Return the records verbatim.

===== INPUT RECORDS =====

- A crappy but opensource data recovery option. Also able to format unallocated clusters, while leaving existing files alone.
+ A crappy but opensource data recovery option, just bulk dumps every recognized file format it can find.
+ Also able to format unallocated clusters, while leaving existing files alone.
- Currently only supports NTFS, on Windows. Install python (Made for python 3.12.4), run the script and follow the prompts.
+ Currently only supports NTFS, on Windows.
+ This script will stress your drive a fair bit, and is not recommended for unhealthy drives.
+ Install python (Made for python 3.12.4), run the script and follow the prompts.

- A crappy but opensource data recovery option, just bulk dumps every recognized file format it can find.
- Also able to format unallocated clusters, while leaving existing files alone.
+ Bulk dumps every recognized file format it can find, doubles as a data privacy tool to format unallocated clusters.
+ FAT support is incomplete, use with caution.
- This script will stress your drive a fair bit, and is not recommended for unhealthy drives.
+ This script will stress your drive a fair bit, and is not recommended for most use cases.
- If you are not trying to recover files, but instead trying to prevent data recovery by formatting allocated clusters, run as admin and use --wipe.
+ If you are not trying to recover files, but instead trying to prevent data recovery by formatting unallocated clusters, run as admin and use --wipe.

=====

ANSWER TO THIS EXERCISE:
- A crappy but opensource data recovery option. Also able to format unallocated clusters, while leaving existing files alone.
+ A crappy but opensource data recovery option, just bulk dumps every recognized file format it can find.
+ Also able to format unallocated clusters, while leaving existing files alone.
- Currently only supports NTFS, on Windows. Install python (Made for python 3.12.4), run the script and follow the prompts.
+ Currently only supports NTFS, on Windows.
+ This script will stress your drive a fair bit, and is not recommended for unhealthy drives.
+ Install python (Made for python 3.12.4), run the script and follow the prompts.

- A crappy but opensource data recovery option, just bulk dumps every recognized file format it can find.
- Also able to format unallocated clusters, while leaving existing files alone.
+ Bulk dumps every recognized file format it can find, doubles as a data privacy tool to format unallocated clusters.
+ FAT support is incomplete, use with caution.
- This script will stress your drive a fair bit, and is not recommended for unhealthy drives.
+ This script will stress your drive a fair bit, and is not recommended for most use cases.
- If you are not trying to recover files, but instead trying to prevent data recovery by formatting allocated clusters, run as admin and use --wipe.
+ If you are not trying to recover files, but instead trying to prevent data recovery by formatting unallocated clusters, run as admin and use --wipe.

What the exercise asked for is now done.